Requirement » Copy exactly the lines from the one containing "position:relative; margin-top:0; border:3px" through the last line of the records below, including both, and leave out any pictures.

Supplied entries »
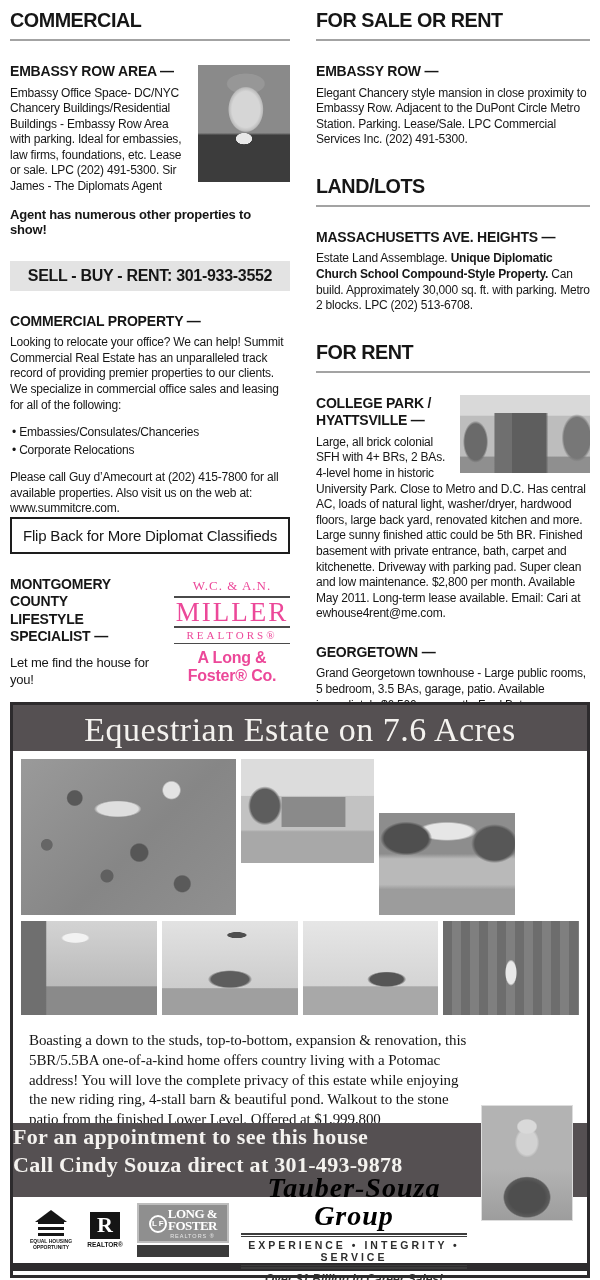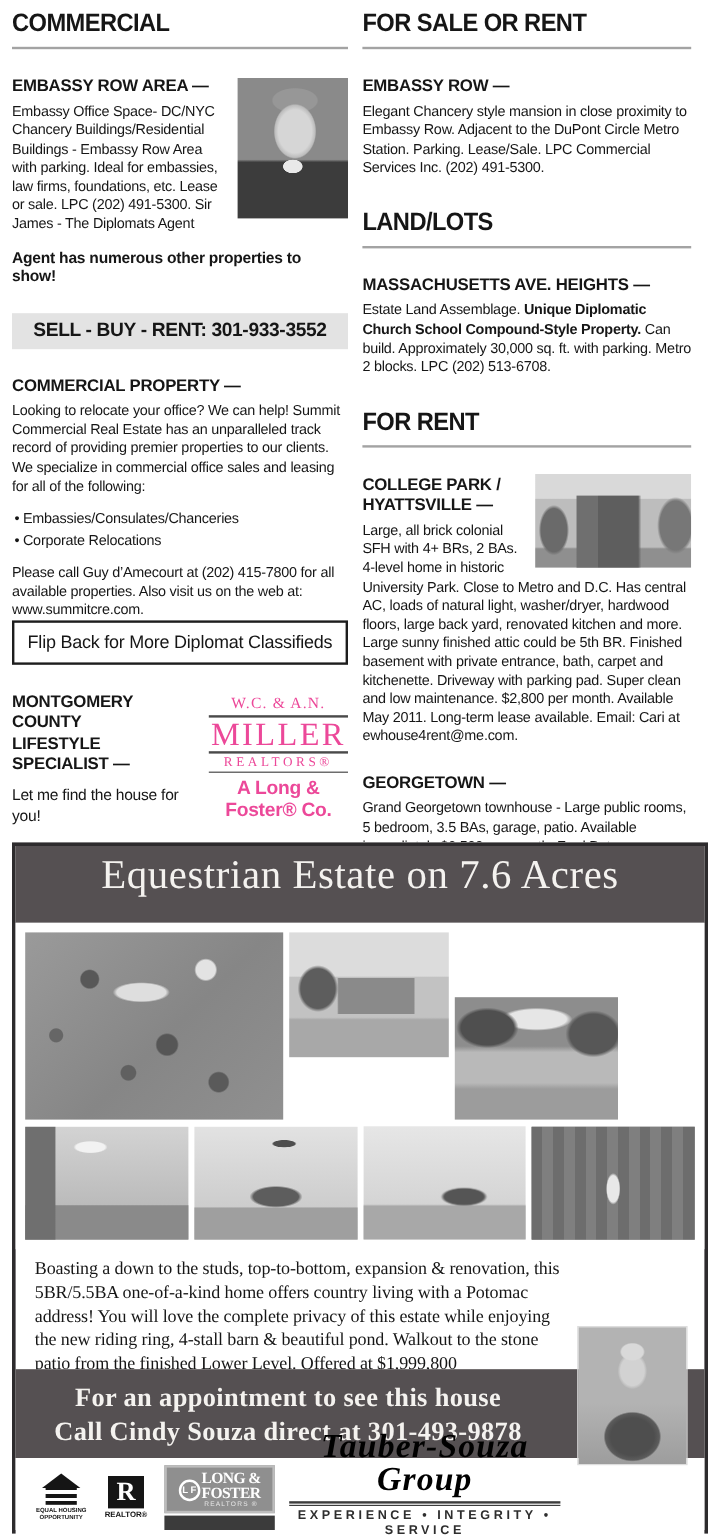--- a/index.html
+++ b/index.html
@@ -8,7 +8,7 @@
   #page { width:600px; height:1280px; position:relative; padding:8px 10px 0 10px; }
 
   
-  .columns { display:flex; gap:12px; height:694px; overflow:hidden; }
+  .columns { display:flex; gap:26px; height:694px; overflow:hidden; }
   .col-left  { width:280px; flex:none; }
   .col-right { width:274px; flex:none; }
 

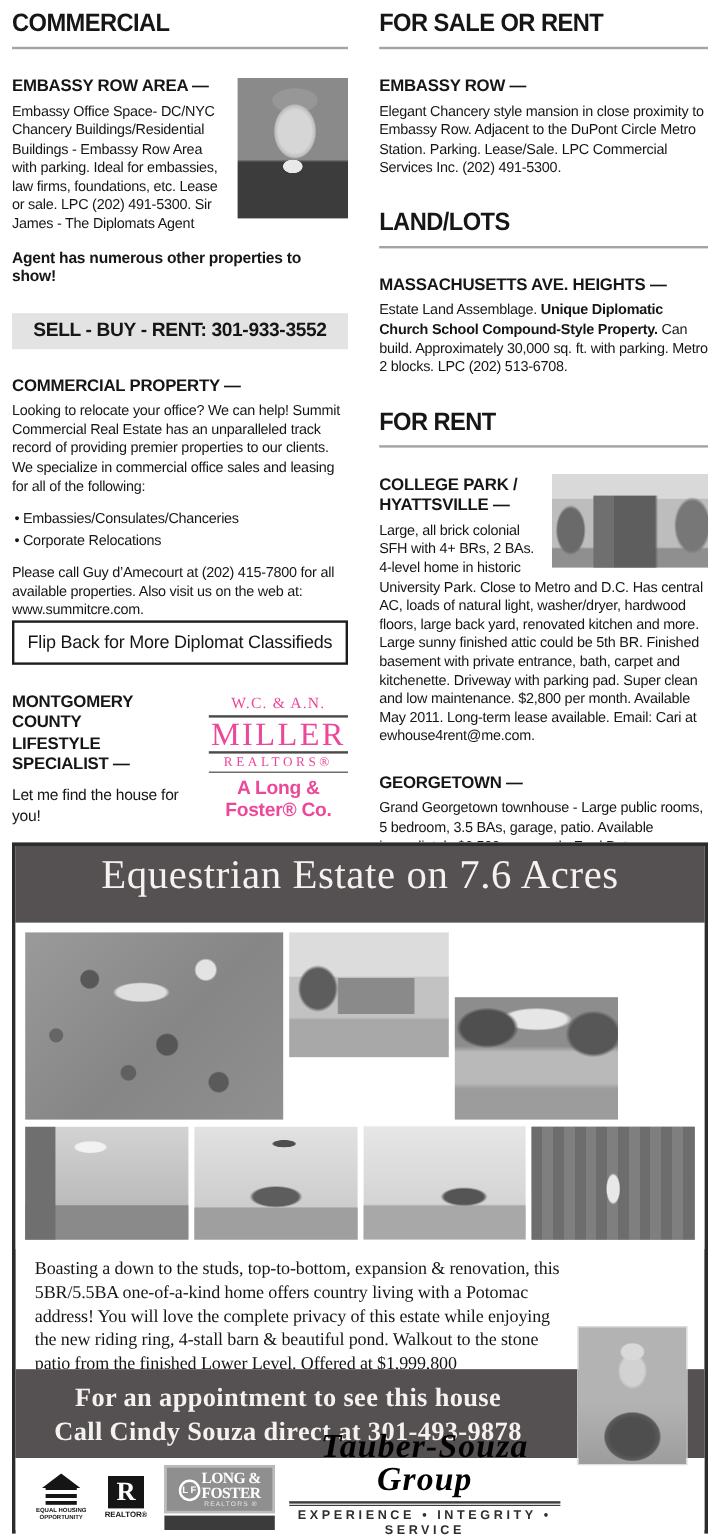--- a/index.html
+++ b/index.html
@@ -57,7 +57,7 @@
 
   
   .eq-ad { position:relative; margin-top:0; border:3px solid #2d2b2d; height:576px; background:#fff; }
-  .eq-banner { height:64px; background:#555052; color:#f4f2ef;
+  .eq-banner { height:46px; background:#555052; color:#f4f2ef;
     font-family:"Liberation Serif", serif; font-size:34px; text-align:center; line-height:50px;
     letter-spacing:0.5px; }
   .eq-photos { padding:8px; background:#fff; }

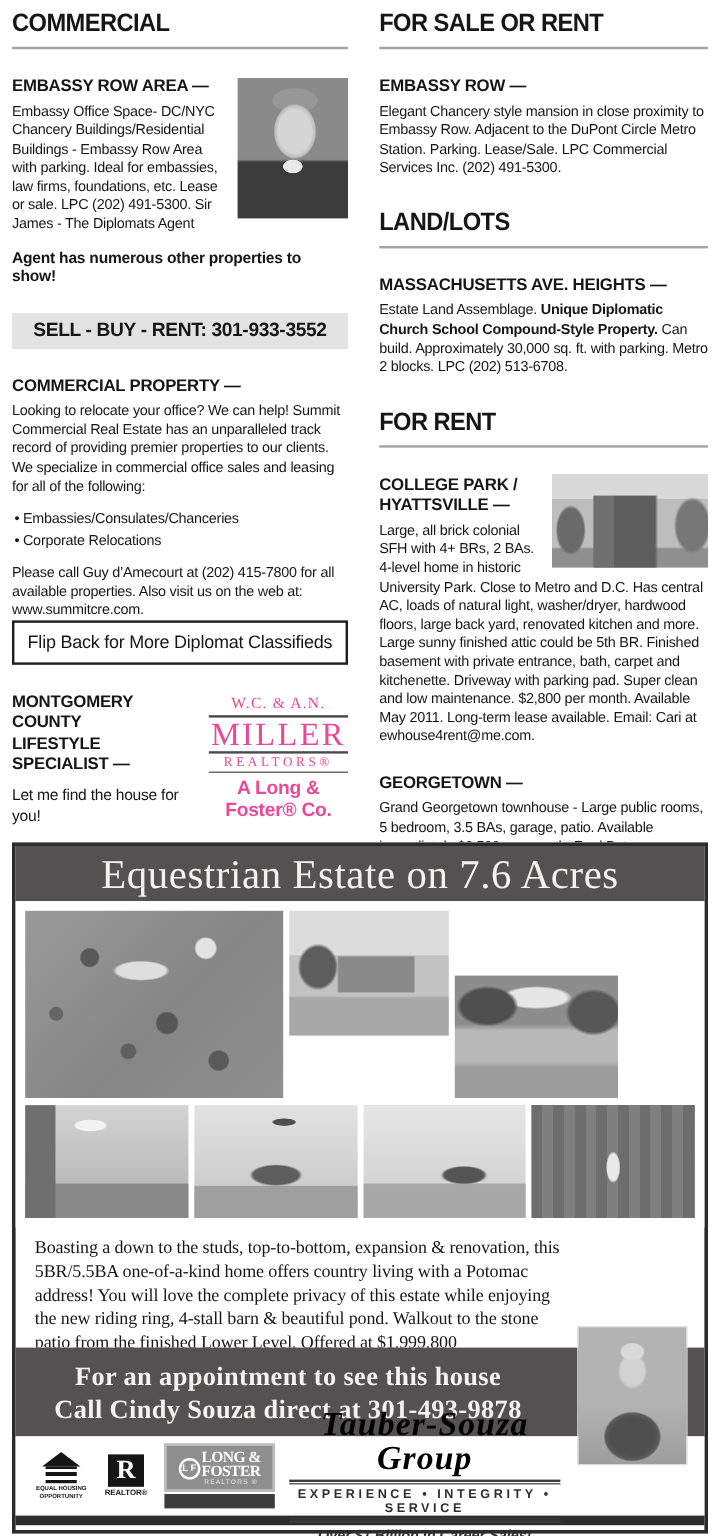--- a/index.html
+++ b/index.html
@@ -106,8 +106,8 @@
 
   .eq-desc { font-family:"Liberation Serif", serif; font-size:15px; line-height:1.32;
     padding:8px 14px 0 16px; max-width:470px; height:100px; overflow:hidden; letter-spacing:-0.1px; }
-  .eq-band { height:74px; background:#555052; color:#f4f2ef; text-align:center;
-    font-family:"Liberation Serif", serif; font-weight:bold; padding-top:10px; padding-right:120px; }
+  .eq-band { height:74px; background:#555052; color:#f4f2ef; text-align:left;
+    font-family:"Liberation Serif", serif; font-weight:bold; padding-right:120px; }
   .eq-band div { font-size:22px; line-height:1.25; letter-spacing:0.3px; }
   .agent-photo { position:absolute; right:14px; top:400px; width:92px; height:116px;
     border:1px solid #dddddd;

Answer to the problem »
   .eq-ad { position:relative; margin-top:0; border:3px solid #2d2b2d; height:576px; background:#fff; }
-  .eq-banner { height:64px; background:#555052; color:#f4f2ef;
+  .eq-banner { height:46px; background:#555052; color:#f4f2ef;
     font-family:"Liberation Serif", serif; font-size:34px; text-align:center; line-height:50px;
     letter-spacing:0.5px; }
   .eq-photos { padding:8px; background:#fff; }

--- a/index.html
+++ b/index.html
@@ -106,8 +106,8 @@
 
   .eq-desc { font-family:"Liberation Serif", serif; font-size:15px; line-height:1.32;
     padding:8px 14px 0 16px; max-width:470px; height:100px; overflow:hidden; letter-spacing:-0.1px; }
-  .eq-band { height:74px; background:#555052; color:#f4f2ef; text-align:center;
-    font-family:"Liberation Serif", serif; font-weight:bold; padding-top:10px; padding-right:120px; }
+  .eq-band { height:74px; background:#555052; color:#f4f2ef; text-align:left;
+    font-family:"Liberation Serif", serif; font-weight:bold; padding-right:120px; }
   .eq-band div { font-size:22px; line-height:1.25; letter-spacing:0.3px; }
   .agent-photo { position:absolute; right:14px; top:400px; width:92px; height:116px;
     border:1px solid #dddddd;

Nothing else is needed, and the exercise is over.